The first-order consequence is motion. The third-order consequence is sovereignty.
06 - Translation
What this means if you run a service business.
I am writing this for the operator who already knows AI matters and is still trying to figure out where to apply attention.
Every service business runs on recurring classes of work: onboarding a new customer, quoting a job, following up after an estimate, replying to a review, sending the post-service survey, closing the loop after the work is done. Each one has a standard. That standard usually lives inside the owner.

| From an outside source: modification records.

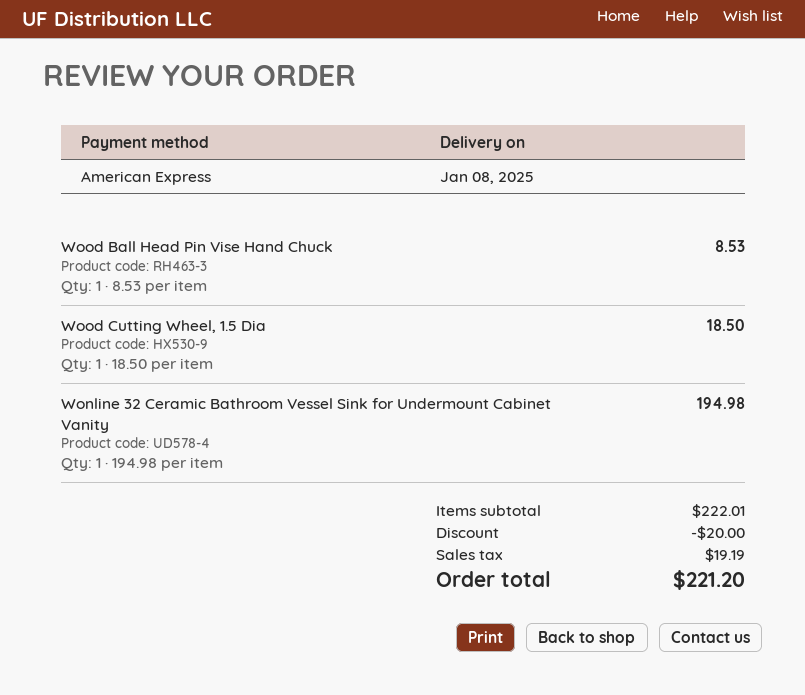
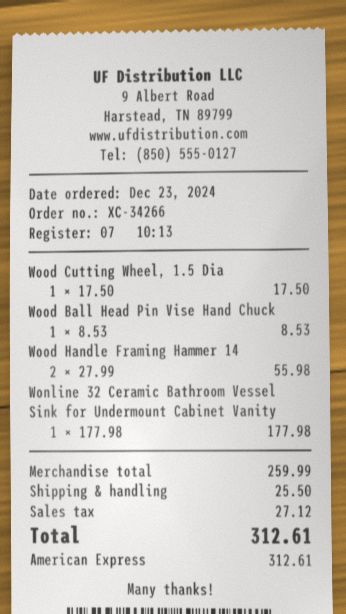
Wood Cutting Wheel, 1.5 Dia: 1 x 18.50 = 18.50 -> 1 x 17.50 = 17.50
Wonline 32 Ceramic Bathroom Vessel Sink for Undermount Cabinet Vanity: 1 x 194.98 = 194.98 -> 1 x 177.98 = 177.98
Wood Handle Framing Hammer 14: none -> 2 x 27.99 = 55.98
subtotal: 222.01 -> 259.99
discount: 20.00 -> none
shipping: none -> 25.50
tax: 19.19 -> 27.12
total: 221.20 -> 312.61

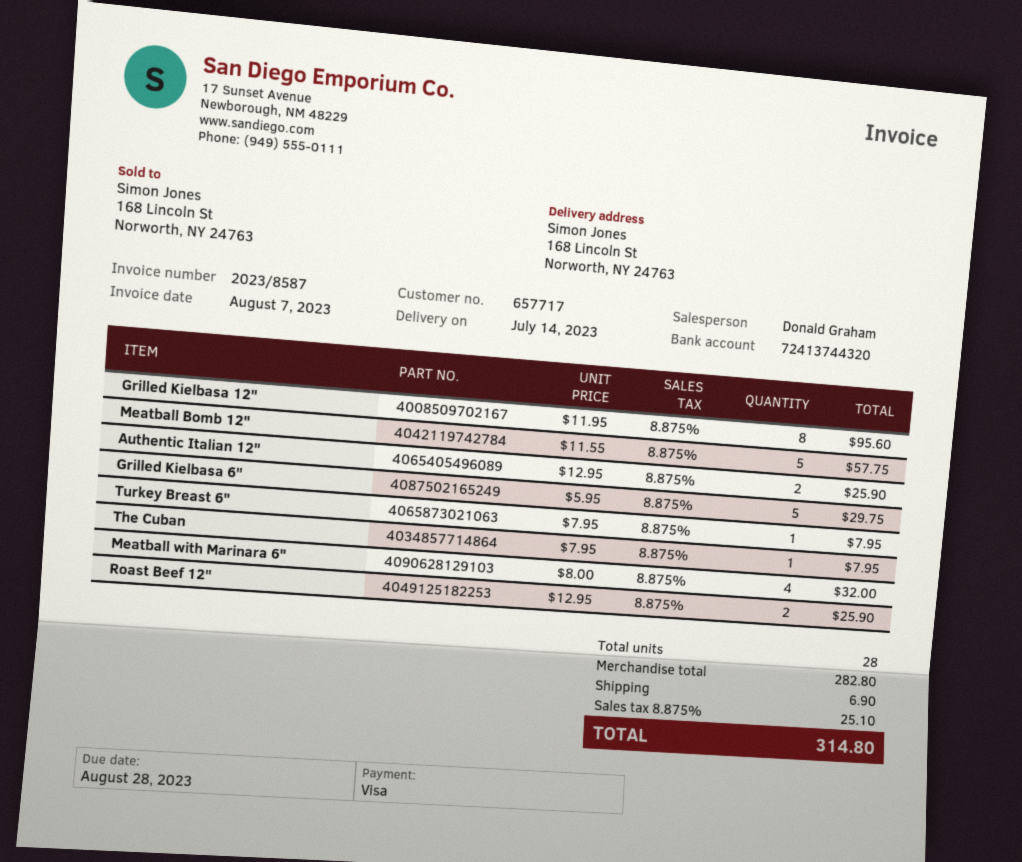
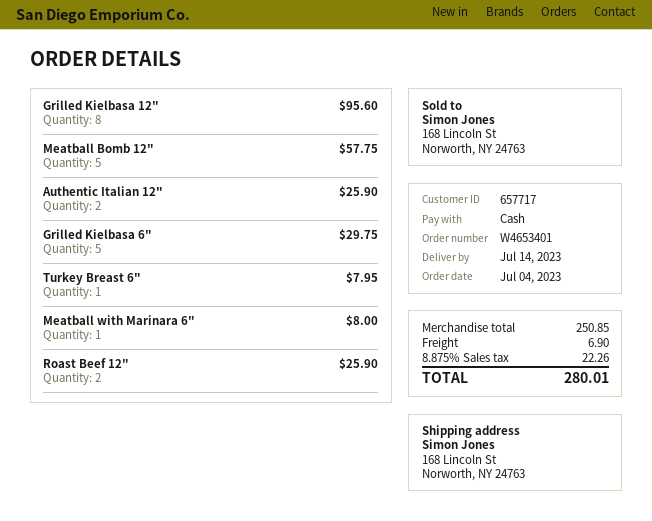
payment method: Visa -> cash
The Cuban: 1 for 7.95 -> none
Meatball with Marinara 6": 4 for 32.00 -> 1 for 8.00
subtotal: 282.80 -> 250.85
tax: 8.875% = 25.10 -> 8.875% = 22.26
total: 314.80 -> 280.01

The leverage move is not faster emails or a smarter chatbot. It is writing the standing instruction once, using the audit-then-build-then-loop pattern, and letting the system carry the standard at 7am, at 11pm, on Christmas Eve.
You stop being the explainer-of-record. You become the editor of the standing order.
This is what separates automation from an operating system. Automation handles a task. A standing order carries the judgment around the task: what good looks like, what evidence matters, where the handoff goes, when to escalate, when to stop, and when to refuse to proceed.
Most owners are still using AI to do their work faster. The owners pulling ahead are using it to carry their work.